Abstract—We propose a watermarking scheme that can recover the original image from the watermarked one. The purpose is to verify the integrity and authenticity of DICOM images. We used 800x600x8 bits ultrasound (US) images in our experiment. SHA-256 of the whole image is embedded in the least significant bits of the RONI (Region of Non-Interest). If the image has not been altered, the watermark will be extracted and the original image will be recovered. SHA-256 of the recovered image will be compared with the extracted watermark for authentication. Keywords— DICOM, image authenticity and integrity, watermarking.

I. INTRODUCTION Modern health care infrastructure is based on digital information management. The digital imaging and communication in medicine (DICOM) standard facilitates the communication of digital image information regardless of device manufacturer. It is usual that a medical image is diagnosed before storing the image in the long-term storage, so the significant part of the image is already determined [1]. The significant part is called ROI (Region of Interest).
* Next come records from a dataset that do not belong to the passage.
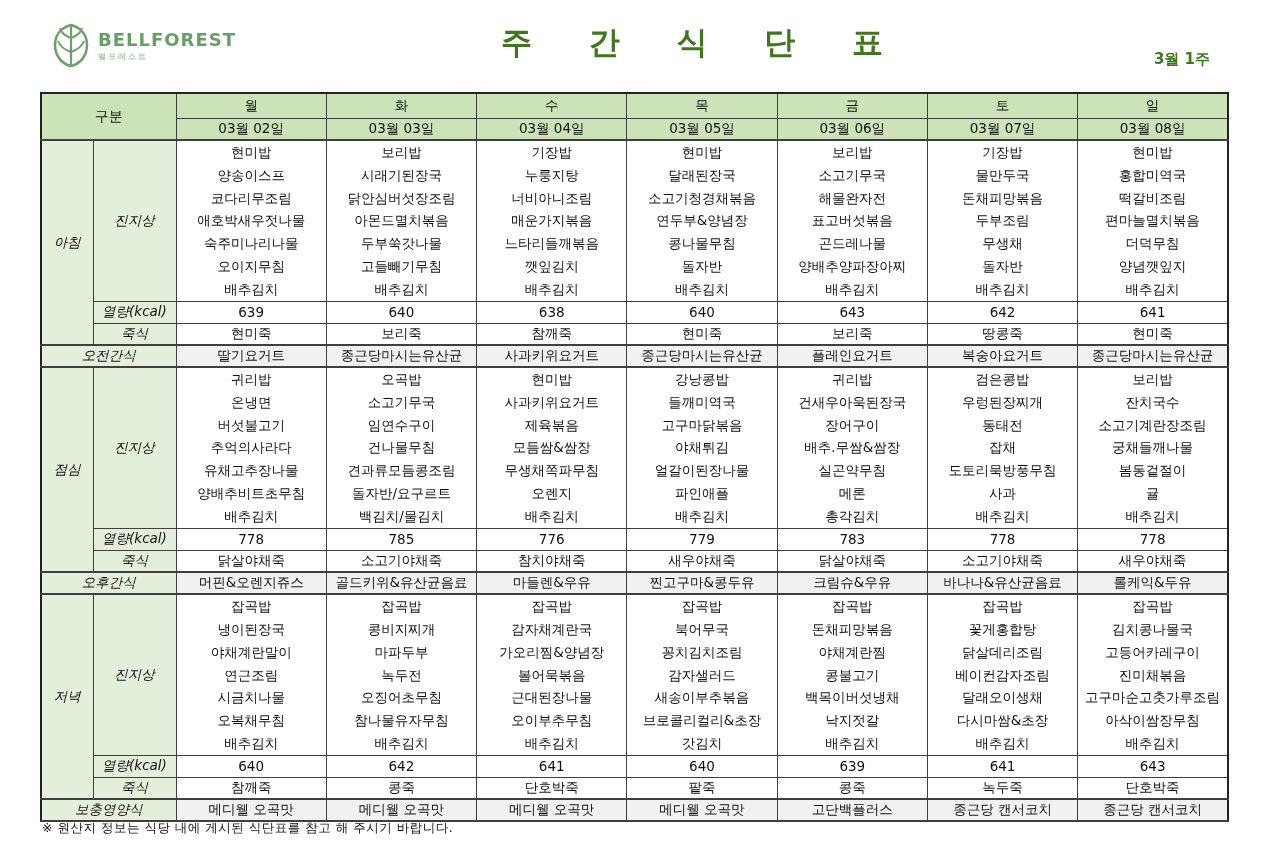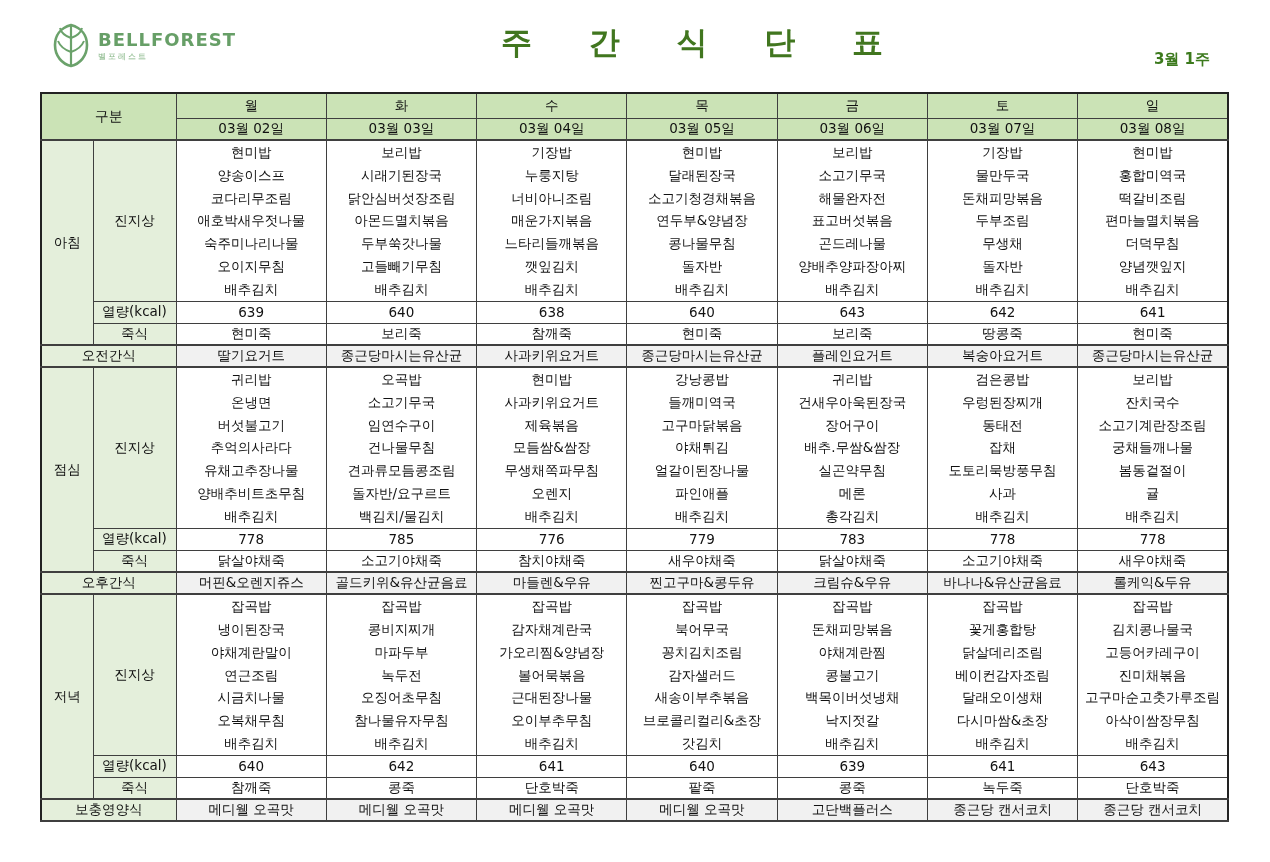--- a/index.html
+++ b/index.html
@@ -23,21 +23,21 @@
   table.menu { border:2px solid #222; }
   .menu th, .menu td { border:1px solid #3f3f3f; text-align:center; vertical-align:middle;
                        padding:0; font-weight:normal; overflow:hidden; }
   tr.hdr1 { height:25px; }
   tr.hdr2 { height:22px;padding-left:15px; }
   tr.menu-row { height:160px; }
   tr.small { height:22px;margin-left:44px; }
   tr.hdr1 th, tr.hdr2 th, th.corner { background:#cbe3b6; }
   tr.hdr2 th { border-bottom-width:2px; }
   th.corner { border-bottom-width:2px; font-size:14px; }
-  th.group-label, th.sub-label { background:#e4efdb; }
+  th.group-label, th.sub-label { background:#e4efdb;font-style:italic; }
   td.snack-cell { background:#f1f1f1; }
   tr.snack th, tr.snack td { border-top-width:2px; border-bottom-width:2px; }
   td.menu-cell div { line-height:22.8px; white-space:nowrap; }
   td.num, td.porridge, td.snack-cell { font-size:13.5px; }
 
   
   .notes { position:absolute; left:42px; top:816px; font-size:12.5px; color:#111; line-height:23px;
            letter-spacing:0.5px; white-space:nowrap; }
 </style>
 </head>
@@ -382,15 +382,16 @@
           <td class="snack-cell">메디웰 오곡맛</td>
           <td class="snack-cell">메디웰 오곡맛</td>
           <td class="snack-cell">고단백플러스</td>
           <td class="snack-cell">종근당 캔서코치</td>
           <td class="snack-cell">종근당 캔서코치</td>
         </tr>
       </tbody>
   </table>
 
   <div class="notes">
+    <div>※ 원산지 정보는 식당 내에 게시된 식단표를 참고 해 주시기 바랍니다.</div>
   </div>
 
 </div>
 
 </body></html>

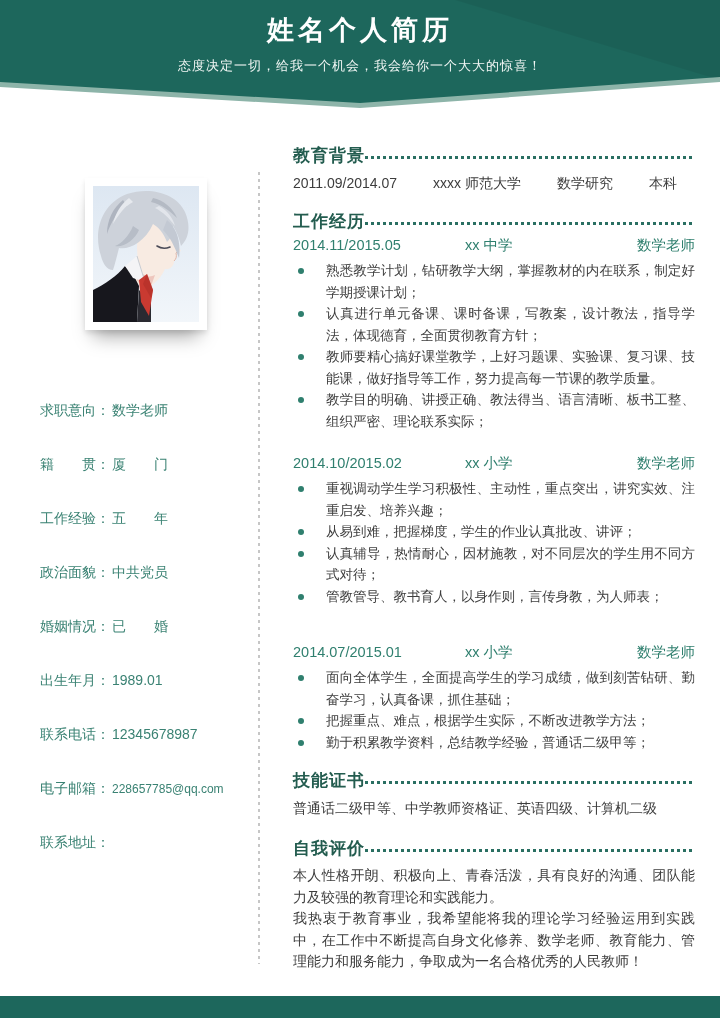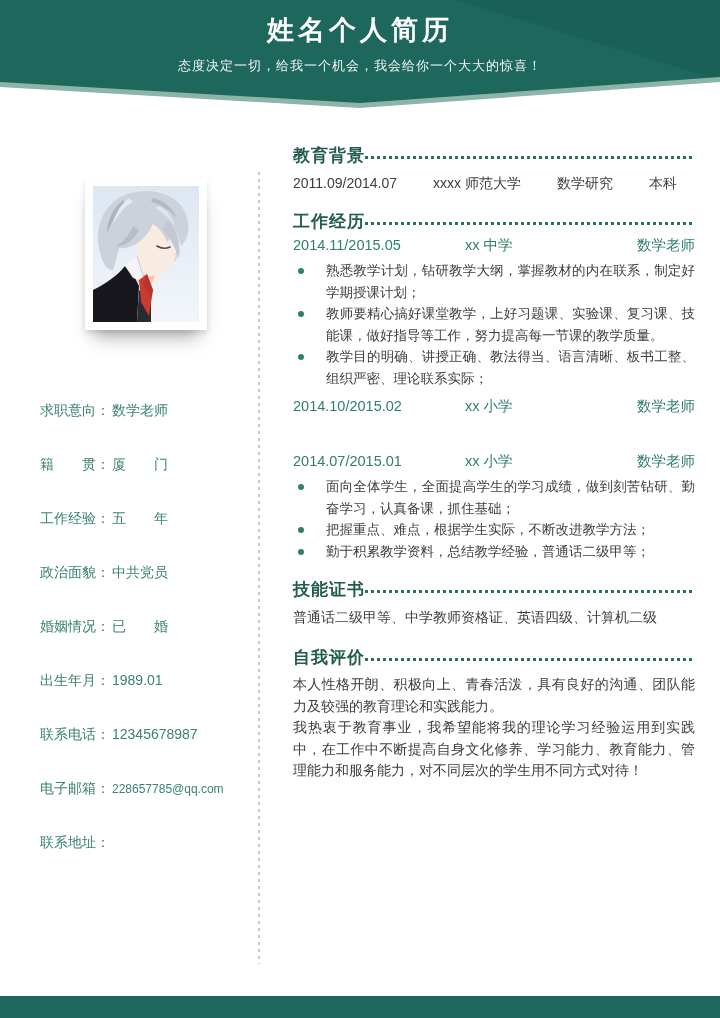--- a/index.html
+++ b/index.html
@@ -64,21 +64,21 @@
   }
   .edu-row{
     display:flex;justify-content:space-between;padding-right:18px;
     margin-top:7px;font-size:14px;line-height:20px;color:#3d3d3d;white-space:nowrap;
   }
   .work-head{margin-top:19px;}
   .job-row{
     display:flex;color:#2f7f6e;font-size:14.5px;line-height:19px;white-space:nowrap;
   }
   .job-row.first{margin-top:4px;}
-  .job-row.second{margin-top:8px;}
+  .job-row.second{margin-top:22px;}
   .job-row.third{margin-top:36px;}
   .job-period{width:172px;}
   .job-org{flex:1;text-align:left;}
   .job-role{width:100px;text-align:right;}
   ul.bullets{margin:5px 0 0 0;padding:0;list-style:none;}
   ul.bullets li{
     position:relative;padding-left:33px;font-size:13.5px;line-height:21.5px;
     color:#3e3e3e;text-align:justify;
   }
   ul.bullets li::before{
@@ -171,29 +171,36 @@
         <div class="rule"></div>
       </div>
 
       <div class="job-row first">
         <span class="job-period">2014.11/2015.05</span>
         <span class="job-org">xx 中学</span>
         <span class="job-role">数学老师</span>
       </div>
       <ul class="bullets">
         <li>熟悉教学计划，钻研教学大纲，掌握教材的内在联系，制定好学期授课计划；</li>
+        <li>认真进行单元备课、课时备课，写教案，设计教法，指导学法，体现德育，全面贯彻教育方针；</li>
         <li>教师要精心搞好课堂教学，上好习题课、实验课、复习课、技能课，做好指导等工作，努力提高每一节课的教学质量。</li>
         <li>教学目的明确、讲授正确、教法得当、语言清晰、板书工整、组织严密、理论联系实际；</li>
       </ul>
 
       <div class="job-row second">
         <span class="job-period">2014.10/2015.02</span>
         <span class="job-org">xx 小学</span>
         <span class="job-role">数学老师</span>
       </div>
+      <ul class="bullets">
+        <li>重视调动学生学习积极性、主动性，重点突出，讲究实效、注重启发、培养兴趣；</li>
+        <li>从易到难，把握梯度，学生的作业认真批改、讲评；</li>
+        <li>认真辅导，热情耐心，因材施教，对不同层次的学生用不同方式对待；</li>
+        <li>管教管导、教书育人，以身作则，言传身教，为人师表；</li>
+      </ul>
 
       <div class="job-row third">
         <span class="job-period">2014.07/2015.01</span>
         <span class="job-org">xx 小学</span>
         <span class="job-role">数学老师</span>
       </div>
       <ul class="bullets">
         <li>面向全体学生，全面提高学生的学习成绩，做到刻苦钻研、勤奋学习，认真备课，抓住基础；</li>
         <li>把握重点、难点，根据学生实际，不断改进教学方法；</li>
         <li>勤于积累教学资料，总结教学经验，普通话二级甲等；</li>
@@ -207,19 +214,19 @@
       </div>
       <p class="skills-text">普通话二级甲等、中学教师资格证、英语四级、计算机二级</p>
     </section>
 
     <section>
       <div class="sec-head eval-head">
         <h2>自我评价</h2>
         <div class="rule"></div>
       </div>
       <p class="eval-p">本人性格开朗、积极向上、青春活泼，具有良好的沟通、团队能力及较强的教育理论和实践能力。</p>
-      <p class="eval-p">我热衷于教育事业，我希望能将我的理论学习经验运用到实践中，在工作中不断提高自身文化修养、学习能力、教育能力、管理能力和服务能力，对不同层次的学生用不同方式对待！</p>
+      <p class="eval-p">我热衷于教育事业，我希望能将我的理论学习经验运用到实践中，在工作中不断提高自身文化修养、数学老师、教育能力、管理能力和服务能力，争取成为一名合格优秀的人民教师！</p>
     </section>
 
   </main>
 
   <footer class="bottombar"></footer>
 </div>
 
 </body></html>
Although the recent advancement in information and communication technologies provide new means to access, handle and move medical images, they also allow easy manipulation and replication [2]. It is common view that there is an urgent need of security measures in medical information system. Digital watermarking can imperceptibly embeds messages without changing image size or format. When applied for medical images, the watermarked image can still conform to the DICOM format [3]. Some researchers already apply watermarking technique for medical data. Zhou et al present a watermarking method for verifying authenticity and integrity of digital mammography image [4]. They used digital envelope as watermark and the least significant bits (LSB) of one random pixel of the mammogram is replaced by one bit of the digital envelope bit stream. Instead of the whole image data, only partial image data, i.e. the most significant bits (MSB) of each pixel is used for verifying integrity. Other researchers adapt digital watermarking for interleaving patient information with medical images to reduce storage and transmission overheads [5]. Again, the LSB of image pixels are replaced for embedding. Chao et al propose a discrete cosine transform (DCT) based data-hiding technique that is capable of hiding those EPR related data into a marked image [6].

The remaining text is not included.